There are mods which heavily optimize the java client performance, these would have a greater effect than just ahead-of-time compilation. For instance, the modpack at https://github.com/Fabulously-Optimized/fabulously-optimized packages several of these performance mods together (see https://github.com/Fabulously-Optimized/fabulously-optimized... for the list).


Check out the sodium mod [1], if you haven't already. I've had great success eeking out a few more precious frames with it on older hardware. IIRC, it works on both x86 and ARM processors.

[1] https://github.com/CaffeineMC/sodium-fabric


> I'll do everything for a bit more fps.

Native compilation usually makes things a little slower, not faster. Using the closed-source Enterprise version, and using PGO gets it back to around the same speed as the VM version I believe currently.


Minecraft Bedrock edition runs better. It has feature parity but is not compatible with java server, and requires a new purchase IIRC.


> Minecraft Bedrock edition runs better. It has feature parity but is not compatible with java server, and requires a new purchase IIRC.

That's no longer the case. If you have one, you can "purchase" the other for free. See https://www.minecraft.net/en-us/article/java---bedrock-editi... and https://help.minecraft.net/hc/en-us/articles/6657208607501 for details.

Also, there are mods for the Java server which allow both Java and Bedrock clients to connect to the same server and play together. I don't know the details, but I have played in a server which used these mods.


> Also, there are mods for the Java server which allows both Java and Bedrock clients to connect to the same server and play together.

This is correct. I am running a vanilla SMP for my son, and he plays primarily on the switch. I use a Java server running Fabric and Geyser/Floodgate in order to allow his switch to connect to the server. Everything runs smoothly, so far.


> Also, there are mods for the Java server which allow both Java and Bedrock clients to connect to the same server and play together.

How exactly does that work? Afaik there are quite a few behavioral differences between the two, especially for technical things like redstone and pistons.

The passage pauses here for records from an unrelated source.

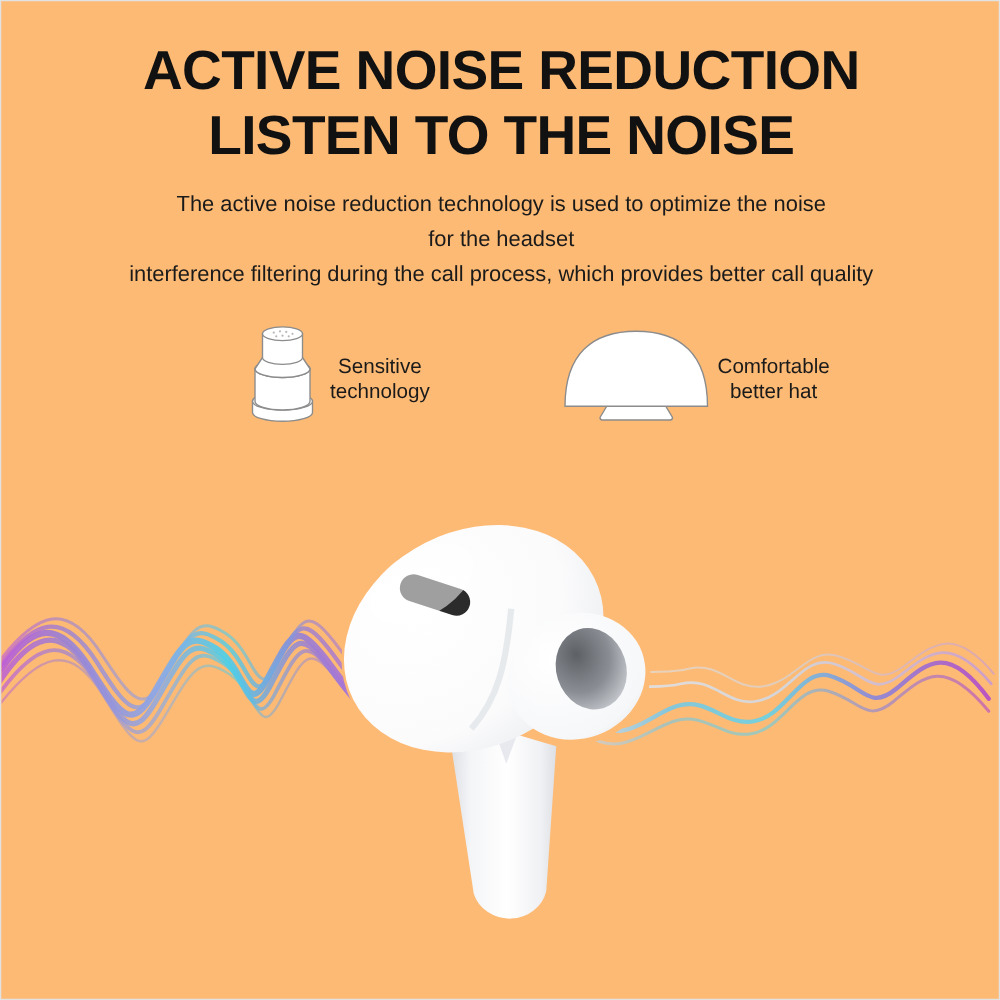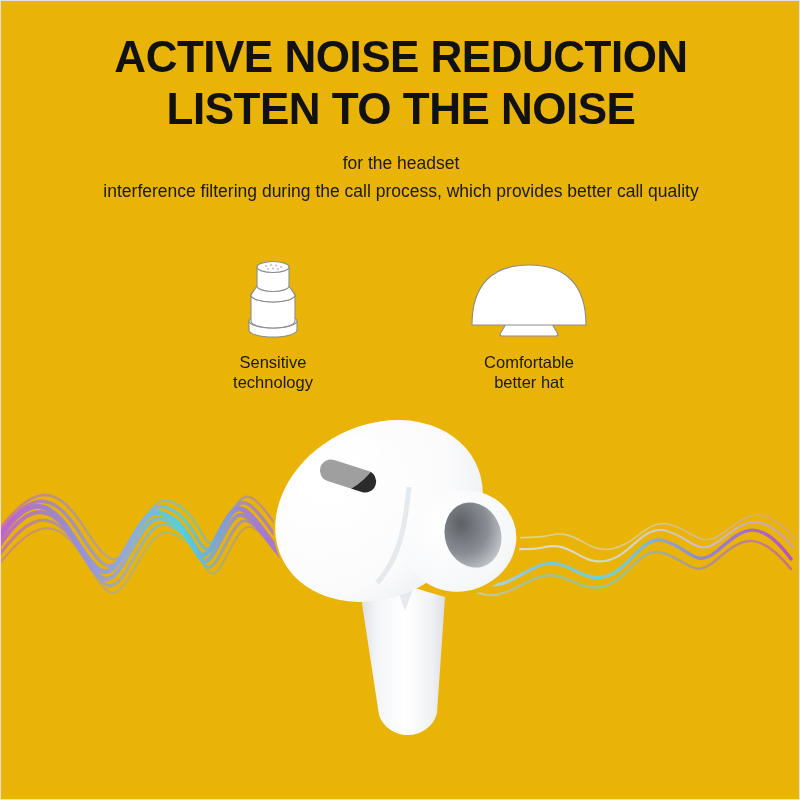--- a/index.html
+++ b/index.html
@@ -11,7 +11,7 @@
     position: relative;
     width: 800px;
     height: 800px;
-    background: #eab308;
+    background: #fdba74;
     border: 1px solid #e2e2e2;
     box-sizing: border-box;
     overflow: hidden;

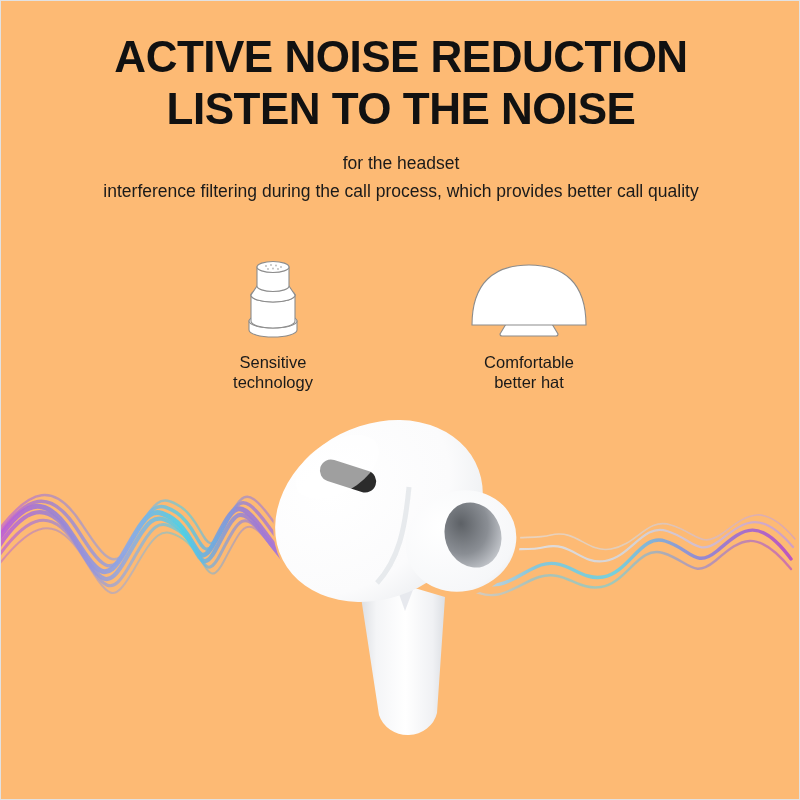--- a/index.html
+++ b/index.html
@@ -103,6 +103,7 @@
   </div>
 
   <div class="subcopy">
+    <span class="sline">The active noise reduction technology is used to optimize the noise</span>
     <span class="sline">for the headset</span>
     <span class="sline">interference filtering during the call process, which provides better call quality</span>
   </div>

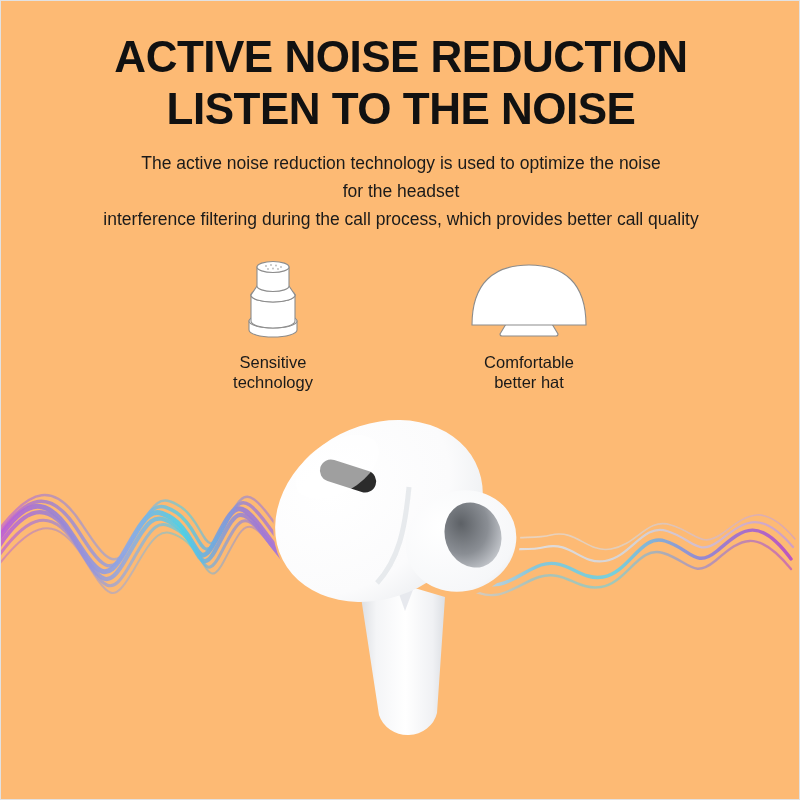--- a/index.html
+++ b/index.html
@@ -59,7 +59,7 @@
   .feature {
     width: 170px;
     display: flex;
-    flex-direction: column;
+    flex-direction: row;
     align-items: center;
   }
   .feature-art {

Most of these behavioral differences are in the server. So what happens, is that it behaves as if you were playing the Java edition, even when using a Bedrock client.

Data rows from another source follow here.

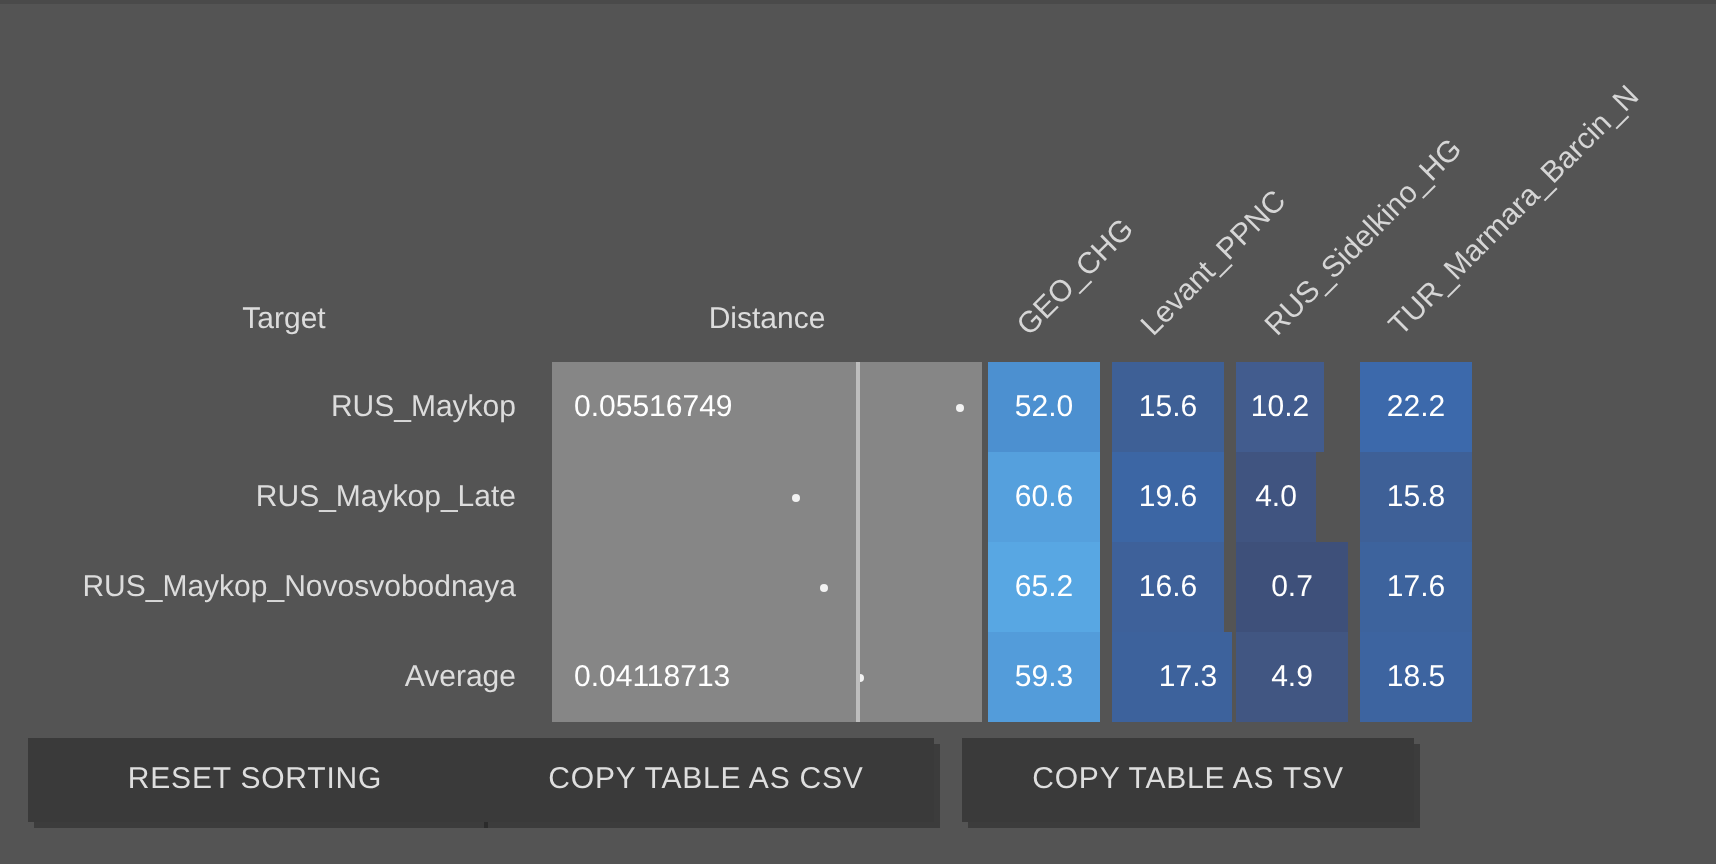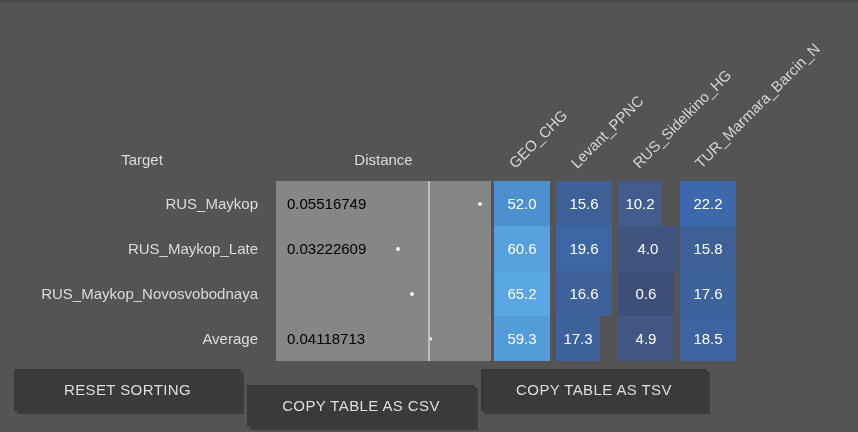--- a/index.html
+++ b/index.html
@@ -36,7 +36,7 @@
   }
   .distance-text{
     position:absolute;left:11px;top:0;height:45px;line-height:45px;
-    color:#000000;font-size:15px;text-align:center;
+    color:#ffffff;font-size:15px;text-align:center;
   }
   .scatter-dot{
     position:absolute;top:21px;width:4px;height:4px;border-radius:50%;

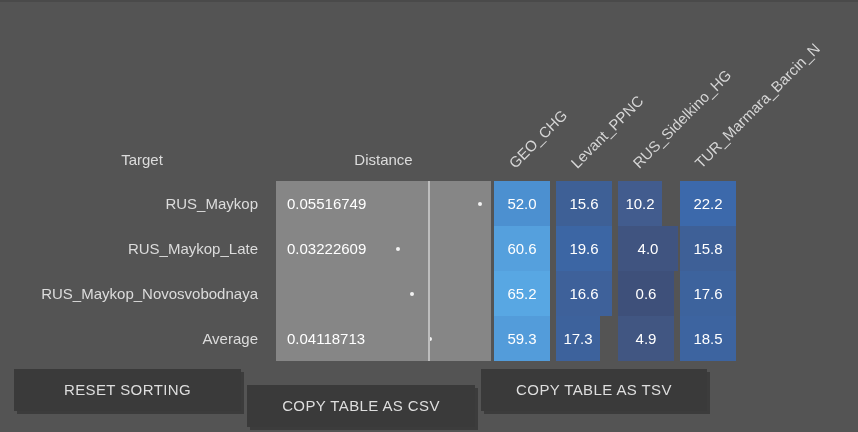--- a/index.html
+++ b/index.html
@@ -85,7 +85,6 @@
     <div class="heat-cell" style="left: 680px; top: 181px; width: 56px; background: rgb(60, 105, 171);">22.2</div>
     <div class="target-label" style="top: 226px;">RUS_Maykop_Late</div>
     <div class="distance-cell" style="top: 226px;">
-      <div class="distance-text">0.03222609</div>
       <div class="scatter-dot" style="left: 119.74px;"></div>
     </div>
     <div class="heat-cell" style="left: 494px; top: 226px; width: 56px; background: rgb(85, 160, 221); text-align: center;">60.6</div>

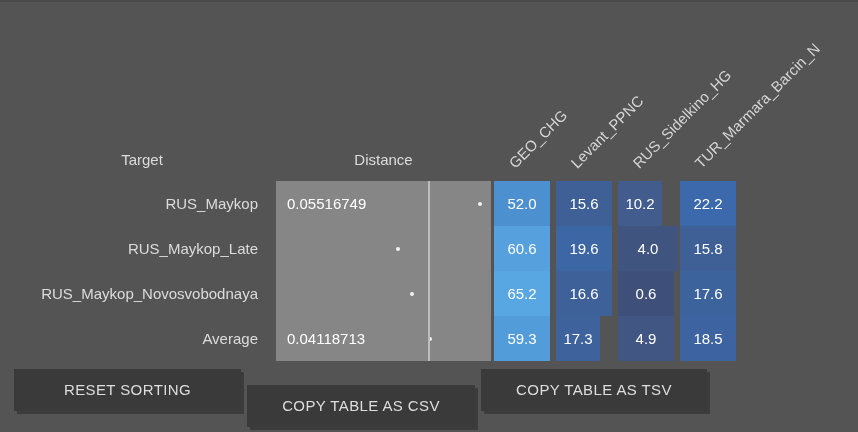--- a/index.html
+++ b/index.html
@@ -89,7 +89,7 @@
     </div>
     <div class="heat-cell" style="left: 494px; top: 226px; width: 56px; background: rgb(85, 160, 221); text-align: center;">60.6</div>
     <div class="heat-cell" style="left: 556px; top: 226px; width: 56px; background: rgb(60, 102, 164);">19.6</div>
-    <div class="heat-cell" style="left: 618px; top: 226px; width: 60px; background: rgb(64, 84, 128);">4.0</div>
+    <div class="heat-cell" style="left: 618px; top: 226px; width: 40px; background: rgb(64, 84, 128);">4.0</div>
     <div class="heat-cell" style="left: 680px; top: 226px; width: 56px; background: rgb(62, 96, 151);">15.8</div>
     <div class="target-label" style="top: 271px;">RUS_Maykop_Novosvobodnaya</div>
     <div class="distance-cell" style="top: 271px;">

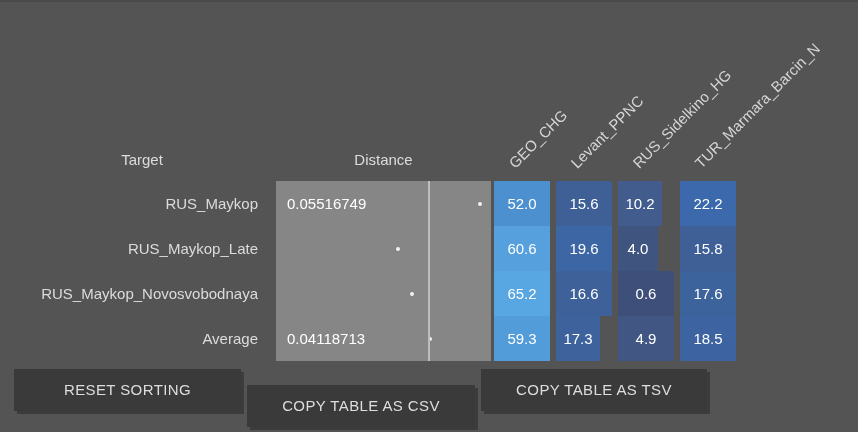--- a/index.html
+++ b/index.html
@@ -97,7 +97,7 @@
     </div>
     <div class="heat-cell" style="left: 494px; top: 271px; width: 56px; background: rgb(88, 167, 227);">65.2</div>
     <div class="heat-cell" style="left: 556px; top: 271px; width: 56px; background: rgb(62, 97, 154);">16.6</div>
-    <div class="heat-cell" style="left: 618px; top: 271px; width: 56px; background: rgb(62, 80, 122);">0.6</div>
+    <div class="heat-cell" style="left: 618px; top: 271px; width: 56px; background: rgb(62, 80, 122);">0.7</div>
     <div class="heat-cell" style="left: 680px; top: 271px; width: 56px; background: rgb(61, 99, 157);">17.6</div>
     <div class="target-label" style="top: 316px;">Average</div>
     <div class="distance-cell" style="top: 316px;">

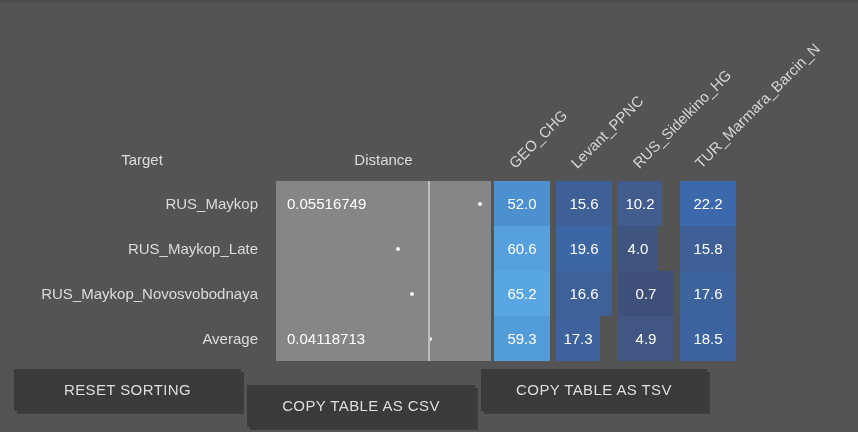--- a/index.html
+++ b/index.html
@@ -105,7 +105,7 @@
       <div class="scatter-dot" style="left: 152px;"></div>
     </div>
     <div class="heat-cell" style="left: 494px; top: 316px; width: 56px; background: rgb(83, 156, 218);">59.3</div>
-    <div class="heat-cell" style="left: 556px; top: 316px; width: 44px; background: rgb(61, 98, 156);">17.3</div>
+    <div class="heat-cell" style="left: 556px; top: 316px; width: 44px; background: rgb(61, 98, 156); padding-left: 16px;">17.3</div>
     <div class="heat-cell" style="left: 618px; top: 316px; width: 56px; background: rgb(65, 86, 130);">4.9</div>
     <div class="heat-cell" style="left: 680px; top: 316px; width: 56px; background: rgb(61, 100, 160);">18.5</div>
   </div>

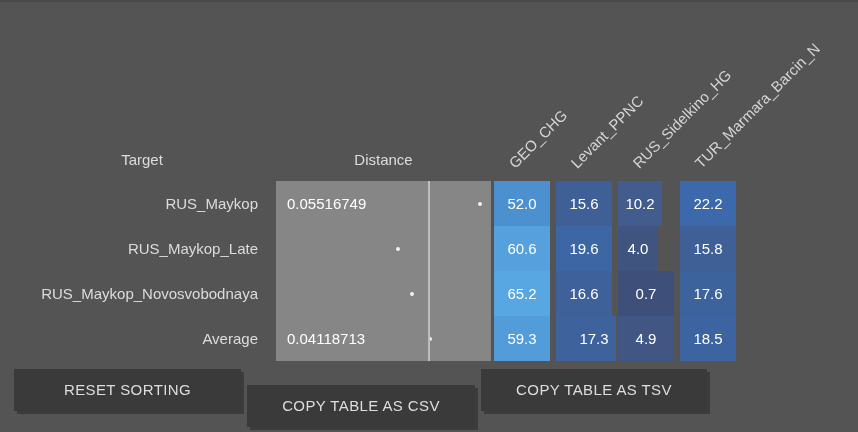--- a/index.html
+++ b/index.html
@@ -112,7 +112,7 @@
 <div class="avg-line"></div>
 
 <div class="btn" style="left:14px;width:227px;">RESET SORTING</div>
-<div class="btn" style="left:247px;width:228px;margin-top:16px;">COPY TABLE AS CSV</div>
+<div class="btn" style="left:239px;width:228px;">COPY TABLE AS CSV</div>
 <div class="btn" style="left:481px;width:226px;">COPY TABLE AS TSV</div>
 
 </body></html>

That sounds like the best of both worlds. Features of Java but performance of Bedrock.


This is misleading, vanilla Bedrock edition allows for a bigger render distance but has a much smaller simulation distance. There's a whole miriad of differences that they're not at all in feature parity.


Hit Shift + F3 to see a frame time breakdown, then you can determine if it is slow graphics or cpu. If it is CPU, maybe graal helps, but it's hard to tell upfront. Also check out some mods dedicated to improving performance like Sodium.


It's always CPU with Minecraft. 1 thread can't do much more.


I don't think the student looked into that at all, but I guess it depends on what the Java client uses for drawing. GraalVM Native Image currently doesn't support AWT on Linux/JDK17+, but we are working on fixing that soon.


> it depends on what the Java client uses for drawing

AFAIK, the Java client uses LWJGL, which is a native library.